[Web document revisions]
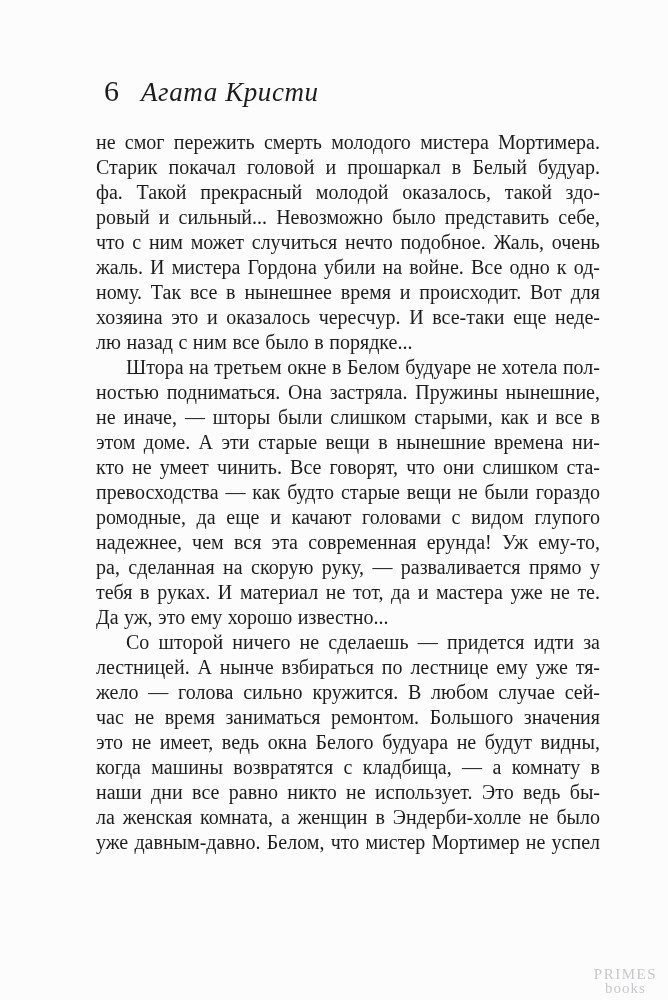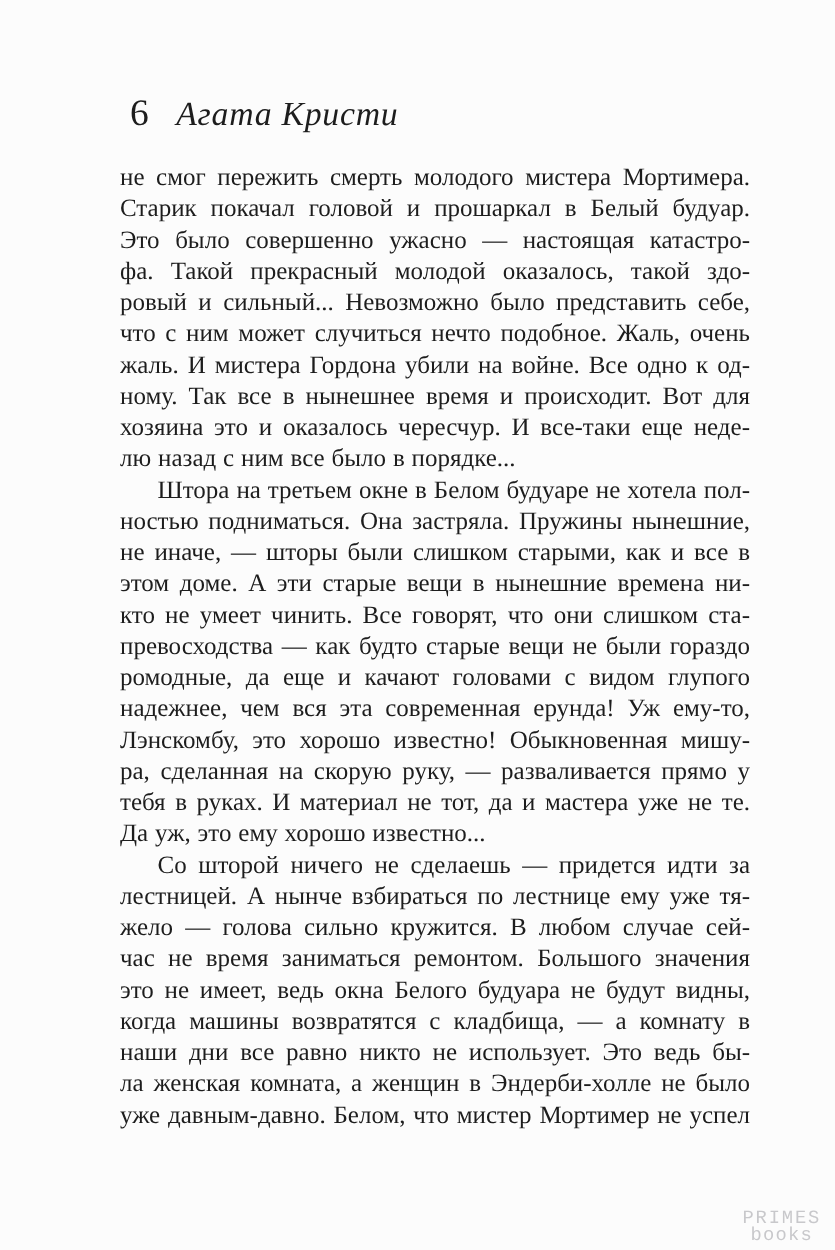--- a/index.html
+++ b/index.html
@@ -45,21 +45,21 @@
     text-align: justify;
     text-align-last: justify;
     overflow: hidden;
     word-spacing: 0.5px;
   }
   .line.lastline { text-align-last: left; }
   .line.indent { text-indent: 30px; }
   .watermark {
     position: absolute;
     right: 11px; bottom: 4px;
-    font-family: Liberation Mono, monospace;
+    font-family: Liberation Serif, serif;
     text-align: center;
     line-height: 1;
   }
   .wm-top {
     font-size: 15px;
     letter-spacing: 1.5px;
     font-weight: 400;
   }
   .wm-bottom {
     font-size: 15px;
@@ -74,39 +74,37 @@
 
   <div class="header">
     <span class="page-num">6</span>
     <span class="running-title">Агата Кристи</span>
   </div>
 
   <div class="text-block">
       <div class="paragraph">
         <div class="line">не смог пережить смерть молодого мистера Мортимера.</div>
         <div class="line">Старик покачал головой и прошаркал в Белый будуар.</div>
-        <div class="line">Это было совершенно ужасно — настоящая катастро-</div>
         <div class="line">фа. Такой прекрасный молодой оказалось, такой здо-</div>
         <div class="line">ровый и сильный... Невозможно было представить себе,</div>
         <div class="line">что с ним может случиться нечто подобное. Жаль, очень</div>
         <div class="line">жаль. И мистера Гордона убили на войне. Все одно к од-</div>
         <div class="line">ному. Так все в нынешнее время и происходит. Вот для</div>
         <div class="line">хозяина это и оказалось чересчур. И все-таки еще неде-</div>
         <div class="line lastline">лю назад с ним все было в порядке...</div>
       </div>
       <div class="paragraph">
         <div class="line indent">Штора на третьем окне в Белом будуаре не хотела пол-</div>
         <div class="line">ностью подниматься. Она застряла. Пружины нынешние,</div>
         <div class="line">не иначе, — шторы были слишком старыми, как и все в</div>
         <div class="line">этом доме. А эти старые вещи в нынешние времена ни-</div>
         <div class="line">кто не умеет чинить. Все говорят, что они слишком ста-</div>
         <div class="line">превосходства — как будто старые вещи не были гораздо</div>
         <div class="line">ромодные, да еще и качают головами с видом глупого</div>
         <div class="line">надежнее, чем вся эта современная ерунда! Уж ему-то,</div>
-        <div class="line">Лэнскомбу, это хорошо известно! Обыкновенная мишу-</div>
         <div class="line">ра, сделанная на скорую руку, — разваливается прямо у</div>
         <div class="line">тебя в руках. И материал не тот, да и мастера уже не те.</div>
         <div class="line lastline">Да уж, это ему хорошо известно...</div>
       </div>
       <div class="paragraph">
         <div class="line indent">Со шторой ничего не сделаешь — придется идти за</div>
         <div class="line">лестницей. А нынче взбираться по лестнице ему уже тя-</div>
         <div class="line">жело — голова сильно кружится. В любом случае сей-</div>
         <div class="line">час не время заниматься ремонтом. Большого значения</div>
         <div class="line">это не имеет, ведь окна Белого будуара не будут видны,</div>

* [Task statement]: Reproduce exactly the lines above from the line with "Liberation Serif, serif;" to the line with "одно к од-</div>", including both, and add nothing.

* [Task result]:
+    font-family: Liberation Serif, serif;
     text-align: center;
     line-height: 1;
   }
   .wm-top {
     font-size: 15px;
     letter-spacing: 1.5px;
     font-weight: 400;
   }
   .wm-bottom {
     font-size: 15px;
@@ -74,39 +74,37 @@
 
   <div class="header">
     <span class="page-num">6</span>
     <span class="running-title">Агата Кристи</span>
   </div>
 
   <div class="text-block">
       <div class="paragraph">
         <div class="line">не смог пережить смерть молодого мистера Мортимера.</div>
         <div class="line">Старик покачал головой и прошаркал в Белый будуар.</div>
-        <div class="line">Это было совершенно ужасно — настоящая катастро-</div>
         <div class="line">фа. Такой прекрасный молодой оказалось, такой здо-</div>
         <div class="line">ровый и сильный... Невозможно было представить себе,</div>
         <div class="line">что с ним может случиться нечто подобное. Жаль, очень</div>
         <div class="line">жаль. И мистера Гордона убили на войне. Все одно к од-</div>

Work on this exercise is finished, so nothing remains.